Sein Grinsen blendete mich.
"Ich mag Menschen ... so klein."
Meine Augenbrauen zogen sich frustriert zusammen.
"Danke."
"... und interessant."
"Du sagtest, du hättest Söhne."
Ich versuchte, das Thema zu wechseln.
Sein Gesicht verfinsterte sich.
"Ich habe ... Söhne, ja."
Das Gespräch muss beendet gewesen sein, denn er verließ schnell den Raum.
Ich dachte, er hätte mich allein gelassen...
Bis jemand oder etwas hereinkam. Ich war mir nicht sicher, woher ich das wusste, denn ich hatte ja nichts gesehen, aber ich spürte etwas.
Und dann hörte ich Ketten.
Ich hatte eine kurze Vision von Christmas Carol und setzte mich zitternd auf die Couch in der Nähe und zog die Knie an meine Brust. "Hallo?"
"Hallo."
Die Stimme war sanft, wie eine Liebkosung auf meinem Gesicht.
Die Couch sank neben mir zusammen.
Eine Hand streckte sich aus der Luft. Ich folgte den Fingerspitzen einen Arm hinauf; der Körper wurde langsam sichtbar.

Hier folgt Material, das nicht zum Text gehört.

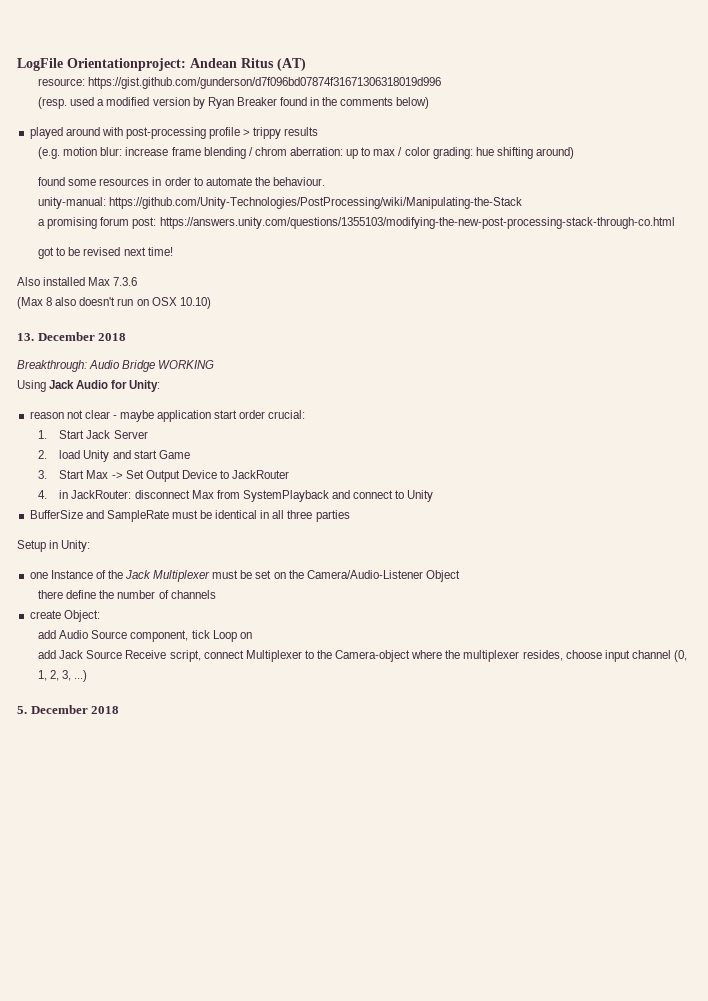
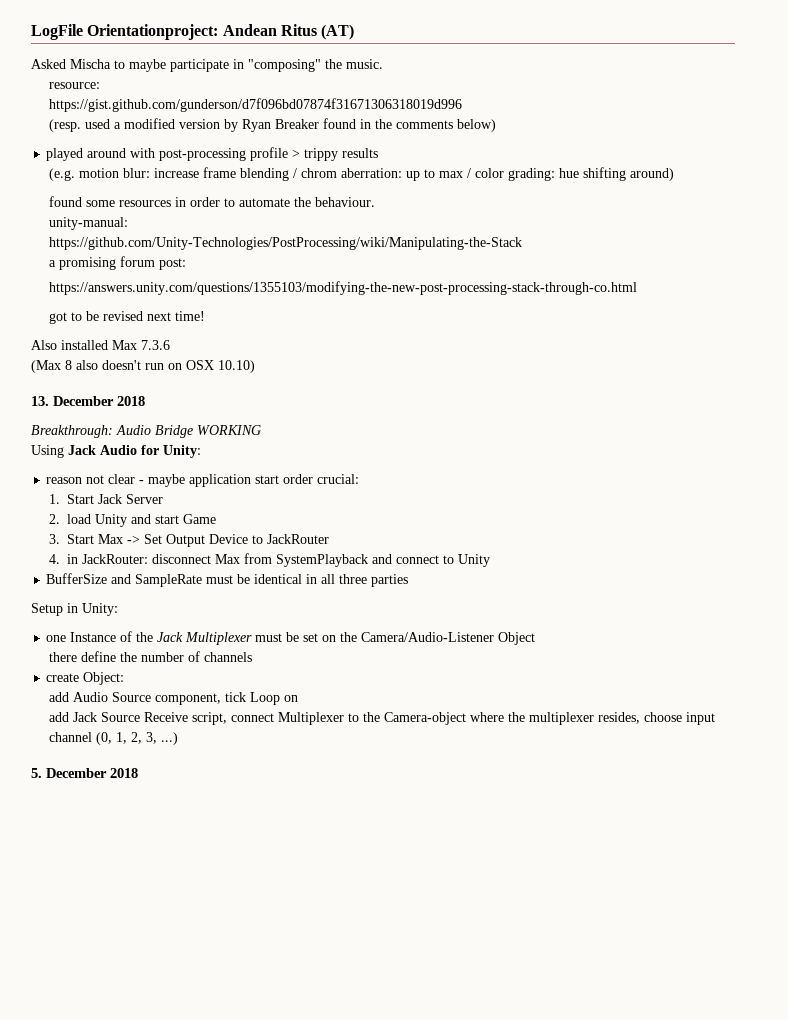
+ Asked Mischa to maybe participate in "composing" the music.
- resource: https://gist.github.com/gunderson/d7f096bd07874f31671306318019d996
+ resource:
+ https://gist.github.com/gunderson/d7f096bd07874f31671306318019d996
- unity-manual: https://github.com/Unity-Technologies/PostProcessing/wiki/Manipulating-the-Stack
+ unity-manual:
+ https://github.com/Unity-Technologies/PostProcessing/wiki/Manipulating-the-Stack
- a promising forum post: https://answers.unity.com/questions/1355103/modifying-the-new-post-processing-stack-through-co.html
+ a promising forum post:
+ https://answers.unity.com/questions/1355103/modifying-the-new-post-processing-stack-through-co.html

Es war ein Mann. Kein Engel.
Ein Finsterling - oder etwas ganz anderes.
Er hatte Ketten um die Füße, obwohl er offensichtlich noch laufen konnte, und auch seine Hände waren zusammengekettet.
"Ich bin Aziel."
Er lehnte sich zurück gegen die Couch.
"Ich hoffe, du bist stärker als der letzte Mensch, der uns besucht hat."
"Der letzte Mensch?"
Wiederholte ich.
"Sie sah aus wie du."
Seine Augen trübten sich, als er durch die Fenster hinausstarrte, sein Kiefer war fest verschlossen.
"In euren Adern fließt das gleiche Blut."
"Sie ist gestorben?"
Mein Mund war wie Watte. Ich war mir nicht sicher, wie viel ich noch ertragen konnte.
"Sie wurde ermordet."
Seine Zähne knirschten.
"Ich hätte sie zu meiner Königin gemacht."
Ich versuchte, mich zu entfernen, aber er legte seine gefesselten Hände auf meine Beine und hielt mich fest.
"Sie wurde getestet", seufzte er mit fröhlicher Stimme, "und für unzulänglich befunden."
"Warum wurde sie getestet?"
"Weil sie zu viel wollte - weil es in unserer Macht stand, es ihr zu geben - aber wir waren zu früh. Die Prophezeiung sagte nie, wann das Gleichgewicht wiederhergestellt sein würde. Und wir sind nicht perfekt."

Wir?

"Wir sind immer noch unvollkommen."
Seine Stimme war hohl.
"Und wir haben uns geirrt. Ich habe mich von ihrem Gesicht blenden lassen ... aber ich war schon immer von schönen Dingen fasziniert." Er drehte seinen Kopf zu mir.
"Du erinnerst mich an sie."
Ich wich zurück und versuchte, meinen Körper zur Seite zu bewegen. Seine Hände wurden schwerer und schwerer auf meinem Schoß.
"Und du wirst wahrscheinlich genauso sterben wie sie."